DATA FOR THIS EXERCISE START
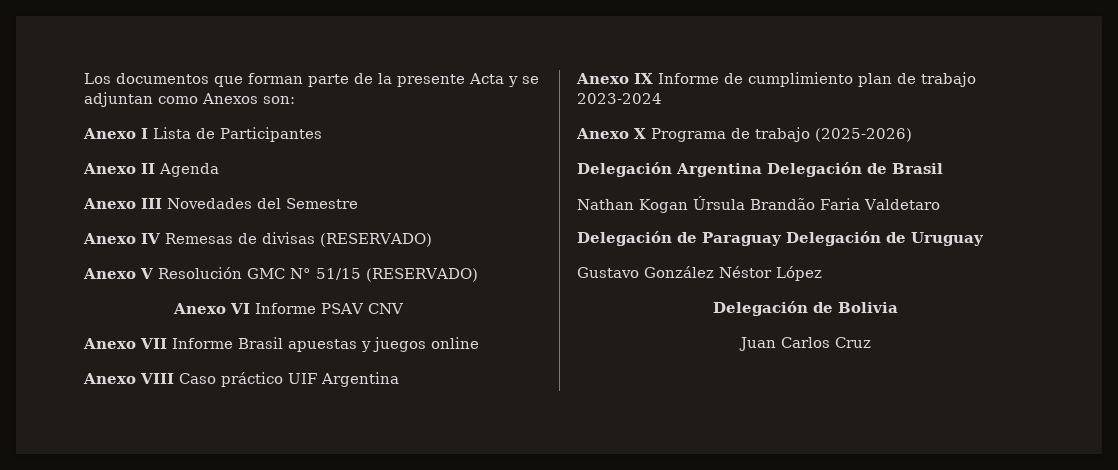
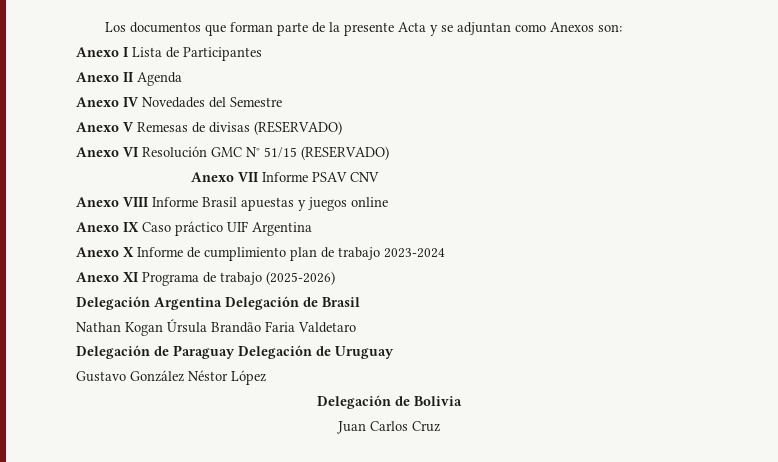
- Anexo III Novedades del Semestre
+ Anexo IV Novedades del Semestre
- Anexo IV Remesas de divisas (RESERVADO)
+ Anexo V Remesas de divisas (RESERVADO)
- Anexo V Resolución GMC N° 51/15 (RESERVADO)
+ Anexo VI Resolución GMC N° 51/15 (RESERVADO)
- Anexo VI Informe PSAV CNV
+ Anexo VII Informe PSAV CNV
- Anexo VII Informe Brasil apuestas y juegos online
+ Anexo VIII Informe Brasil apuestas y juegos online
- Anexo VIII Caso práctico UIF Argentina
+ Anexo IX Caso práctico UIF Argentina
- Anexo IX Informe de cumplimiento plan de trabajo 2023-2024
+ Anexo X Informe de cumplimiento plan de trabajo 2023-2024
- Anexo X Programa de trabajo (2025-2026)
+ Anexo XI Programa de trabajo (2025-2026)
DATA FOR THIS EXERCISE END
### DIRECTIONS FOR THIS TASK
Text only, please: give the listing again word for word with no images.

### WRITTEN REPLY
- Anexo III Novedades del Semestre
+ Anexo IV Novedades del Semestre
- Anexo IV Remesas de divisas (RESERVADO)
+ Anexo V Remesas de divisas (RESERVADO)
- Anexo V Resolución GMC N° 51/15 (RESERVADO)
+ Anexo VI Resolución GMC N° 51/15 (RESERVADO)
- Anexo VI Informe PSAV CNV
+ Anexo VII Informe PSAV CNV
- Anexo VII Informe Brasil apuestas y juegos online
+ Anexo VIII Informe Brasil apuestas y juegos online
- Anexo VIII Caso práctico UIF Argentina
+ Anexo IX Caso práctico UIF Argentina
- Anexo IX Informe de cumplimiento plan de trabajo 2023-2024
+ Anexo X Informe de cumplimiento plan de trabajo 2023-2024
- Anexo X Programa de trabajo (2025-2026)
+ Anexo XI Programa de trabajo (2025-2026)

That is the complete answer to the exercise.